De Fernando Julianelli, CEO da Vicar, recebeu o desafio de produzir conteúdos das redes sociais e criar matérias para o YouTube na final da Stock Car de 2020. Esse trabalho realizado gerou convite para, a partir de 2021, ser o rosto da Stock Car,  apresentadora e repórter das transmissões oficiais da Stock Car, da Stock Series, da Fórmula 4 e da TCR Brasil, categorias da Vicar, e para participar da estruturação do novo departamento de criação de conteúdo da Vicar, do qual faz parte.

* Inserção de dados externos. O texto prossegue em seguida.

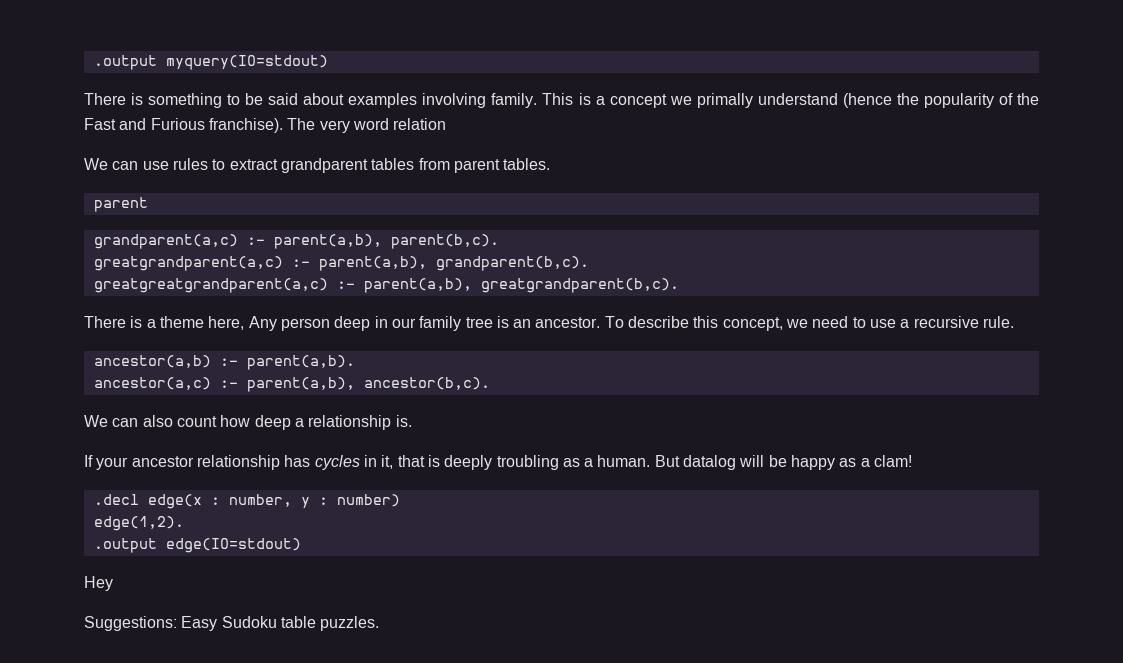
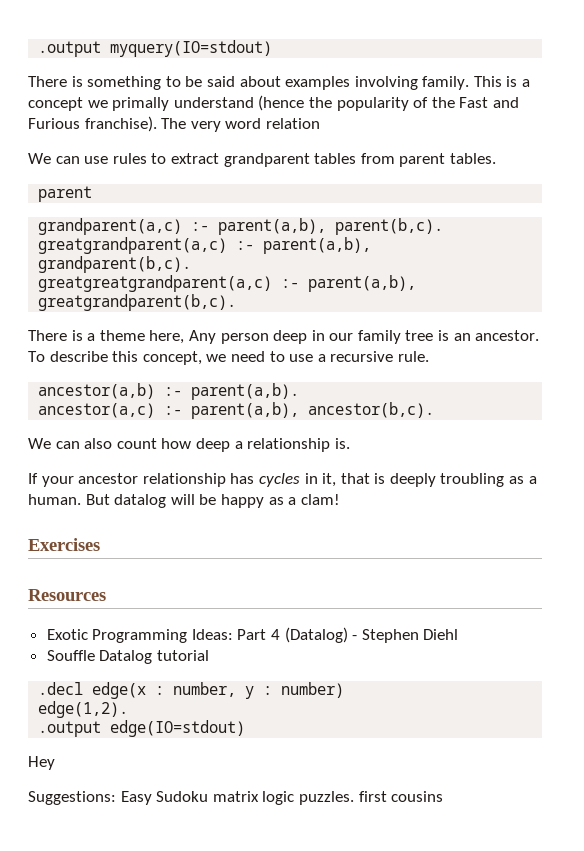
(913, 461) none -> [28,538,100,551] [28,589,106,601] [46,627,459,643] [46,650,209,664] // Exercises // Resources // Exotic Programming Ideas: Part 4 (Datalog) - Stephen Diehl // Souffle Datalog tutorial
[280,616,380,631] table puzzles. -> [212,791,444,805] matrix logic puzzles. first cousins

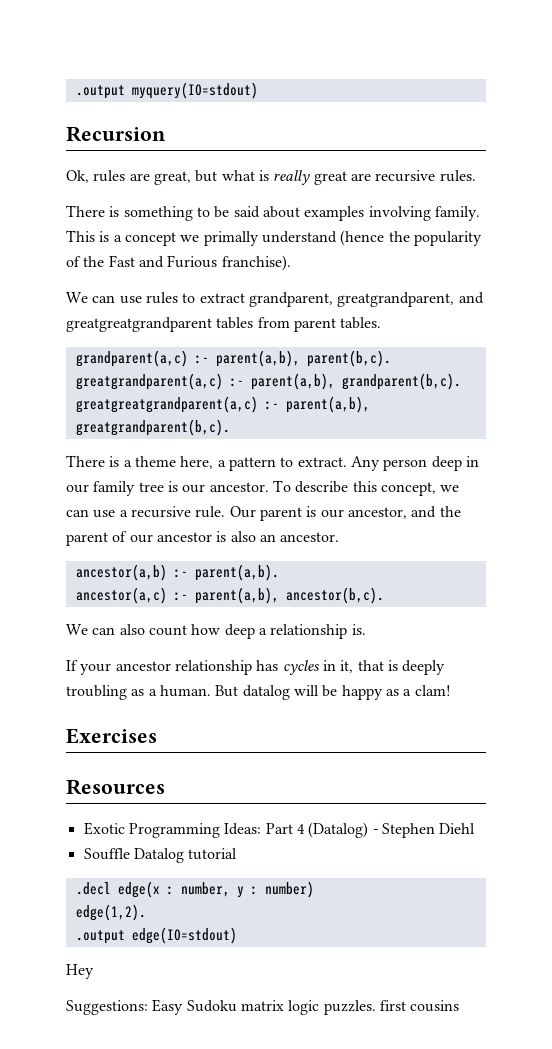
(273, 48) none -> [66,126,166,142] [66,170,476,185] // Recursion // Ok, rules are great, but what is really great are recursive rules.
[161,118,320,132] The very word relation -> (291, 263) none
[223,153,310,167] grandparent -> [248,292,484,307] [66,317,212,332] grandparent, greatgrandparent, and greatgreatgrandparent
[38,186,93,202] // parent -> (382, 323) none
(185, 337) none -> [217,457,347,471] a pattern to extract.
[453,333,471,341] an -> [182,484,206,493] our
[230,351,285,362] need to -> [66,509,89,517] can
(429, 356) none -> [229,506,461,521] [66,531,340,546] Our parent is our ancestor, and the parent of our ancestor is also an ancestor.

Sobre a crescente presença feminina no universo do esporte a motor, Letícia diz que “o ambiente do automobilismo é acolhedor, há respeito por parte dos homens, colegas de profissão e as situações envolvendo discriminação são

pontuais”. Ela avalia que há espaço para todos: “a mulher tem tanto potencial e direito ao protagonismo quanto o homem”. E observa que “não é porque nós somos poucas ainda no automobilismo que não vale a pena. Vale, sim! Você fazendo tudo corretamente e se empenhando, pode conquistar coisas maravilhosas e viver de automobilismo”.

Foram diversas as batalhas superadas nos sete anos da carreira com o esporte a motor, tanto por ser estrangeira, quando começou a cobrir rally no Chile, quanto por ser novata e ter que provar competência frequentemente. “Passava até oito horas por dia estudando a dinâmica e a mecânica dos carros, sempre buscando informação e conhecimento para entregar o melhor e com qualidade”, ela lembra.

Letícia, que começou a trabalhar aos 15 anos como modelo, e passou a atuar como jornalista em 2014, cobrindo a Copa do Mundo de Futebol, planeja conduzir sua carreira no esporte a motor. “A minha vontade é continuar no automobilismo e continuar conquistando cada vez mais coisas nesse meio, que é tão apaixonante. Eu me sinto muito orgulhosa de ser uma das poucas mulheres fazendo isso a nível mundial”, diz ela, em referência às três coberturas que fez do Dakar, o maior rally do mundo, em projetos completamente seus, sozinha, apenas com o um celular e poucos equipamentos.